Industry | Petroleum industry |
---|---|
Founded | 2002 |
Defunct | May 31, 2013 |
Fate | Acquired by Freeport-McMoRan |
Headquarters | Houston, Texas |
Key people | James C. Flores, Chairman, President & CEO Winston M. Talbert, CFO [1] The principals are D Martin Phillips, J Taft Symonds, John F Wombwell, John T Raymond, Marc A Hensel, Robert V Sinnott, Stephen A Thorington, William C O'malley, and William H Hitchcock, all from Houston TX. [2] |
Products | Petroleum Natural gas |
Revenue | $2.565 billion (2012) [1] |
$1.949 billion (2012) [1] | |
$0.306 billion (2012) [1] | |
Total assets | $17.298 billion (2012) [1] |
Total equity | $3.516 billion (2012) [1] |
Number of employees | 906 (2013) [1] |
Plains Exploration & Production was a petroleum and natural gas exploration company based in Houston, Texas. In May 2013, it was acquired by Freeport-McMoRan. [3]
In 2002, the company was separated from Plains Resources Inc. via a corporate spin-off. [4]
In 2003, the company acquired 3TEC for $313 million. [5] In 2004, it and acquired Nuevo Energy for $945 million. These acquisitions gave the company petroleum-producing assets in the Southwestern United States and California. [6]
In 2007, the company acquired Pogo Producing for $3.6 billion in cash and stock. [7] [8]
In 2008, the company formed a joint venture with Chesapeake Energy in the Haynesville Shale. [9] [10] To fund the venture, the company sold assets in the Permian Basin and the Piceance Basin to Occidental Petroleum for $1.3 billion. [11] [12]

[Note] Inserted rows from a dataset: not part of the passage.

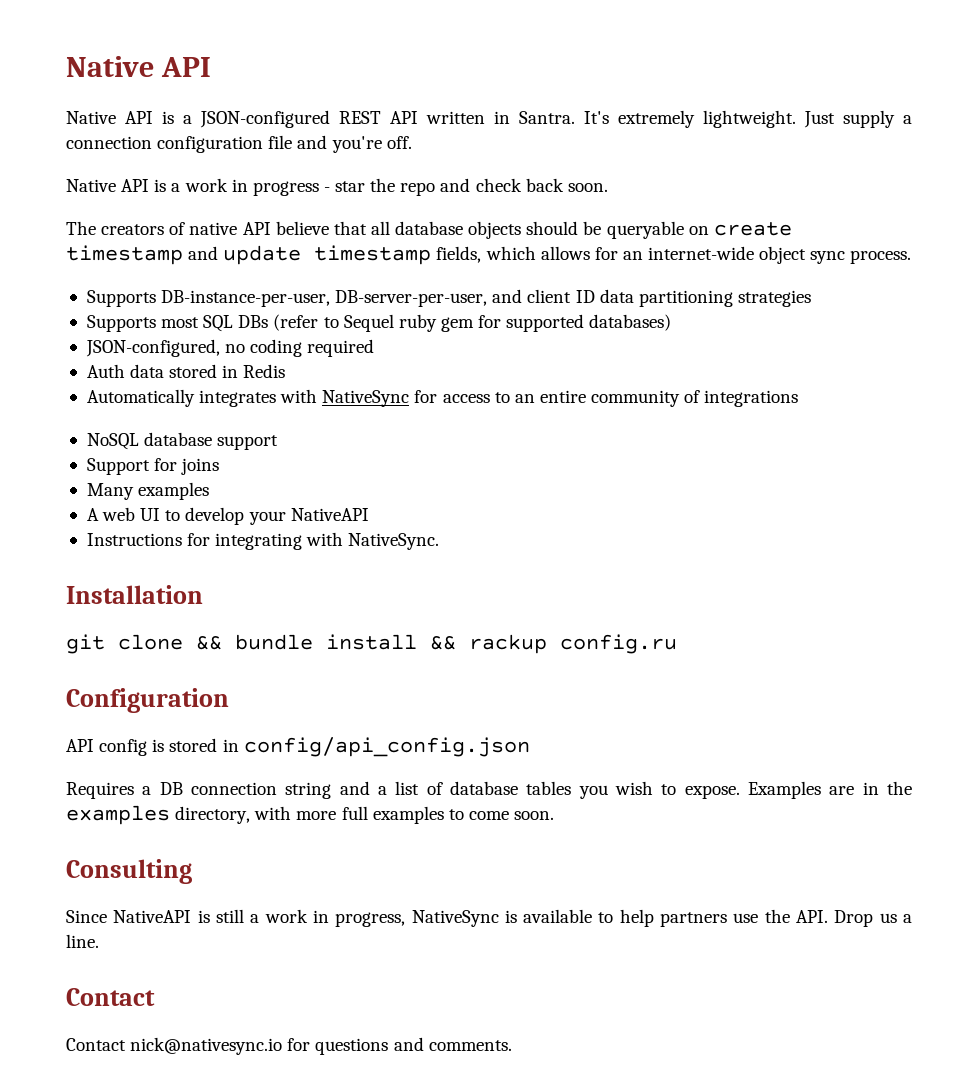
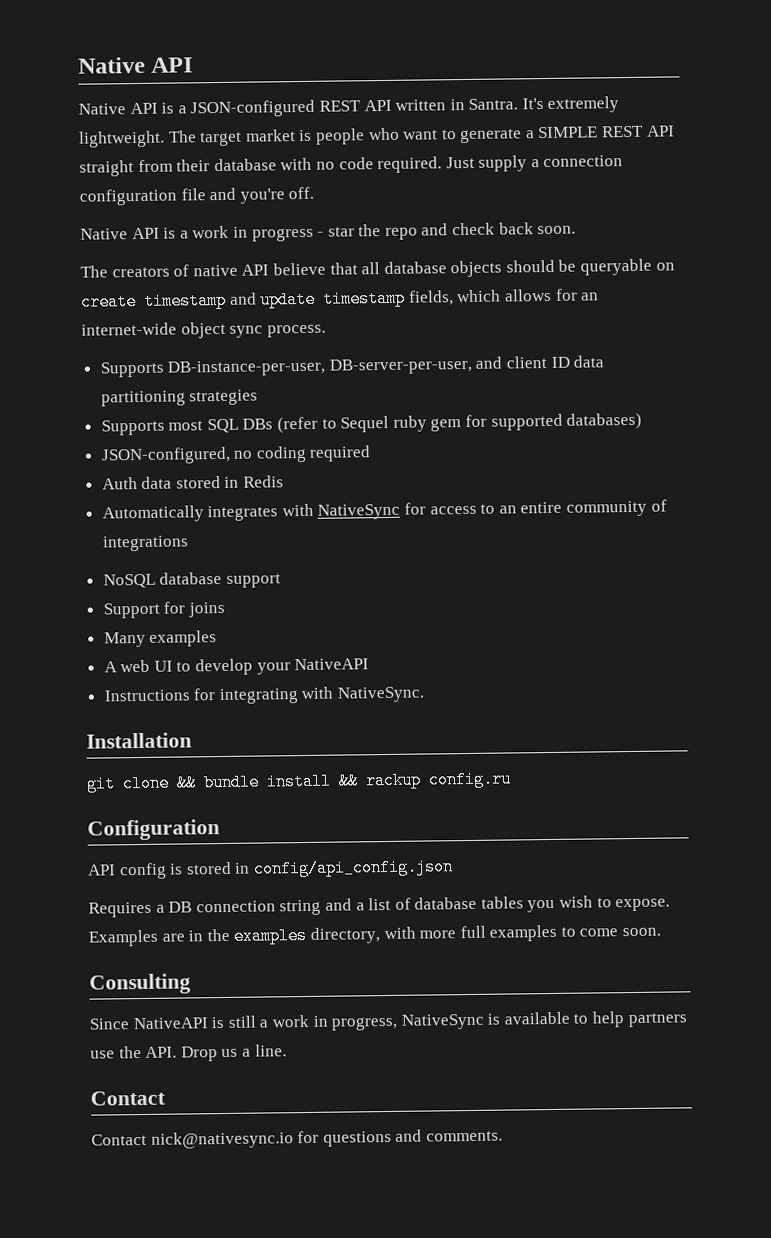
+ The target market is people who want to generate a SIMPLE REST API straight from their database with no code required.

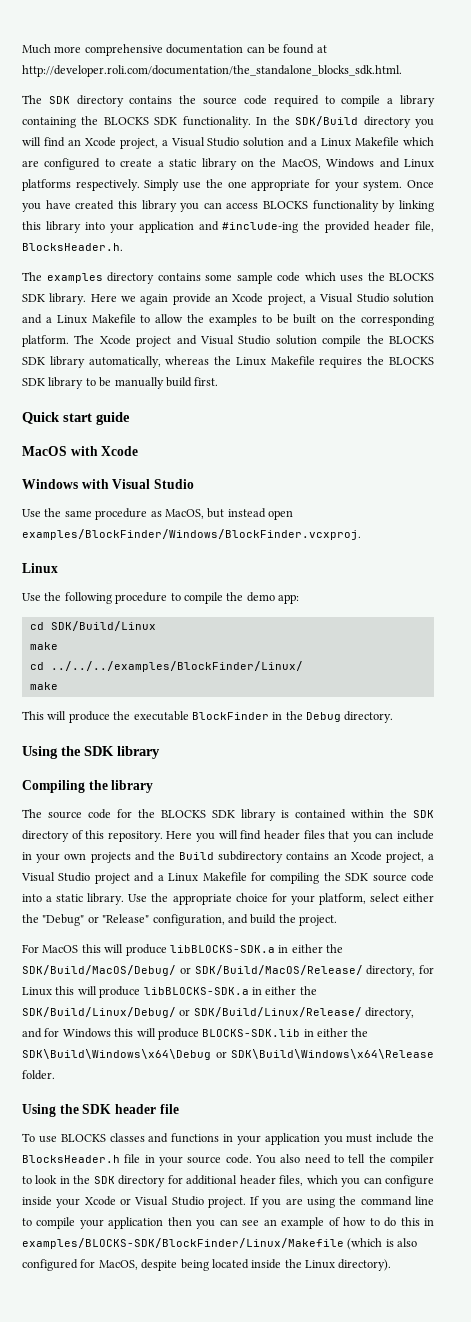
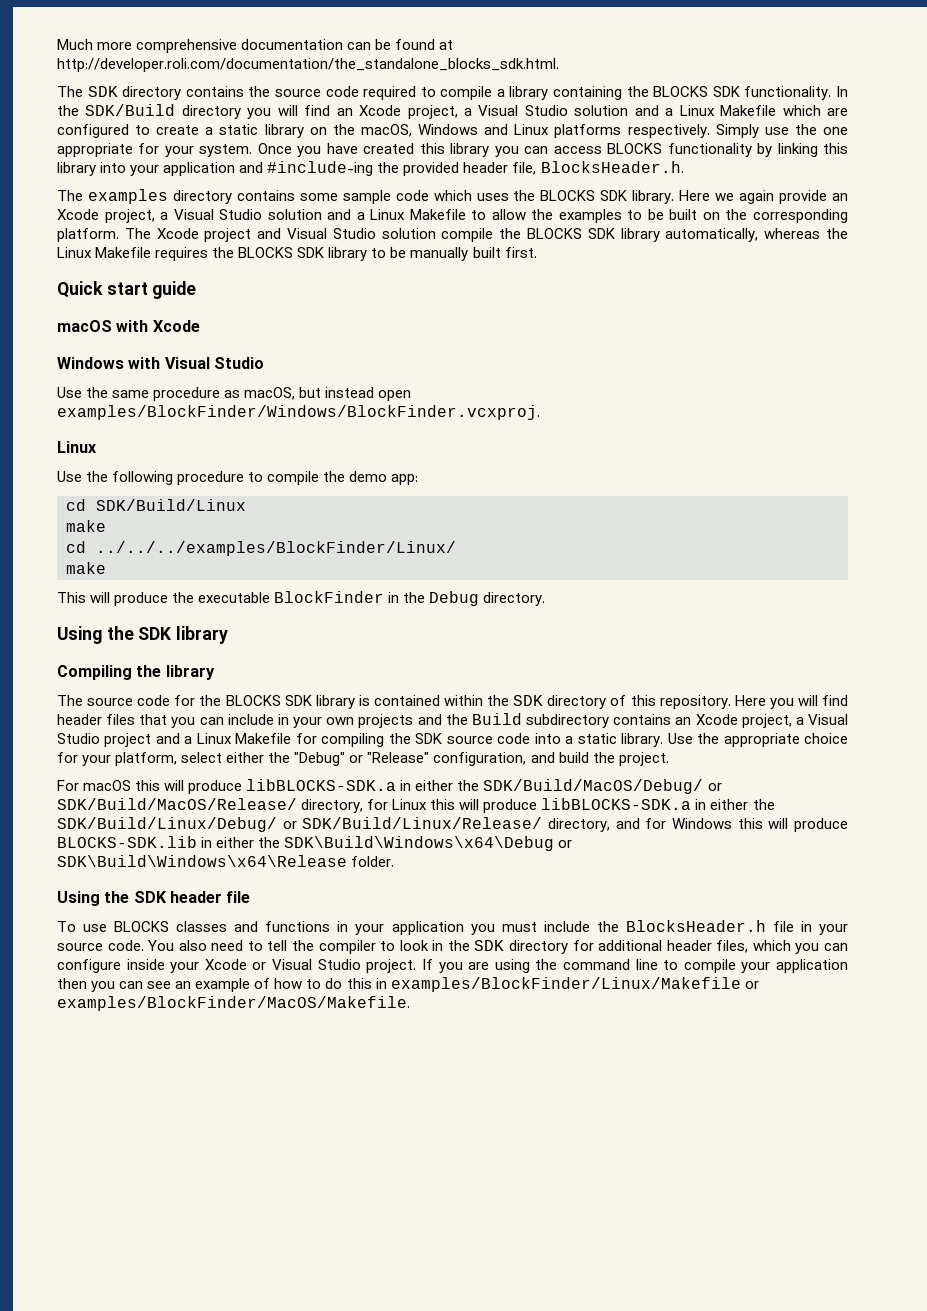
- In the SDK/Build directory you will find an Xcode project, a Visual Studio solution and a Linux Makefile which are configured to create a static library on the MacOS, Windows and Linux platforms respectively.
+ In the SDK/Build directory you will find an Xcode project, a Visual Studio solution and a Linux Makefile which are configured to create a static library on the macOS, Windows and Linux platforms respectively.
- The Xcode project and Visual Studio solution compile the BLOCKS SDK library automatically, whereas the Linux Makefile requires the BLOCKS SDK library to be manually build first.
+ The Xcode project and Visual Studio solution compile the BLOCKS SDK library automatically, whereas the Linux Makefile requires the BLOCKS SDK library to be manually built first.
- MacOS with Xcode
+ macOS with Xcode
- Use the same procedure as MacOS, but instead open examples/BlockFinder/Windows/BlockFinder.vcxproj.
+ Use the same procedure as macOS, but instead open examples/BlockFinder/Windows/BlockFinder.vcxproj.
- For MacOS this will produce libBLOCKS-SDK.a in either the SDK/Build/MacOS/Debug/ or SDK/Build/MacOS/Release/ directory, for Linux this will produce libBLOCKS-SDK.a in either the SDK/Build/Linux/Debug/ or SDK/Build/Linux/Release/ directory, and for Windows this will produce BLOCKS-SDK.lib in either the SDK\Build\Windows\x64\Debug or SDK\Build\Windows\x64\Release folder.
+ For macOS this will produce libBLOCKS-SDK.a in either the SDK/Build/MacOS/Debug/ or SDK/Build/MacOS/Release/ directory, for Linux this will produce libBLOCKS-SDK.a in either the SDK/Build/Linux/Debug/ or SDK/Build/Linux/Release/ directory, and for Windows this will produce BLOCKS-SDK.lib in either the SDK\Build\Windows\x64\Debug or SDK\Build\Windows\x64\Release folder.
- If you are using the command line to compile your application then you can see an example of how to do this in examples/BLOCKS-SDK/BlockFinder/Linux/Makefile (which is also configured for MacOS, despite being located inside the Linux directory).
+ If you are using the command line to compile your application then you can see an example of how to do this in examples/BlockFinder/Linux/Makefile or examples/BlockFinder/MacOS/Makefile.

In 2011, the company sold natural gas assets for $785 million, including a $600 million sale of assets in the Granite Wash to Linn Energy. [13] [14]
In 2012, the company acquired assets in the Gulf of Mexico from BP and Royal Dutch Shell. [15]
The company's operations were all in Wyoming, California, Texas, Louisiana, Wyoming, and offshore of California and in the Gulf of Mexico. The company had proved reserves of 440.4 million barrels of oil equivalent (2.694×109 GJ), of which 82% was petroleum. It also had a prospect offshore of Vietnam. [1]
In California, it was a principal operator on fields including Cymric Oil Field and the South Belridge Oil Field in Kern County and Inglewood Oil Field in Los Angeles County.
Approximately 39% of production was heavy crude oil, almost all of which was sold to Phillips 66. [1] Valero Energy was also a major customer of the company, accounting for 17% of revenues in 2012. [1]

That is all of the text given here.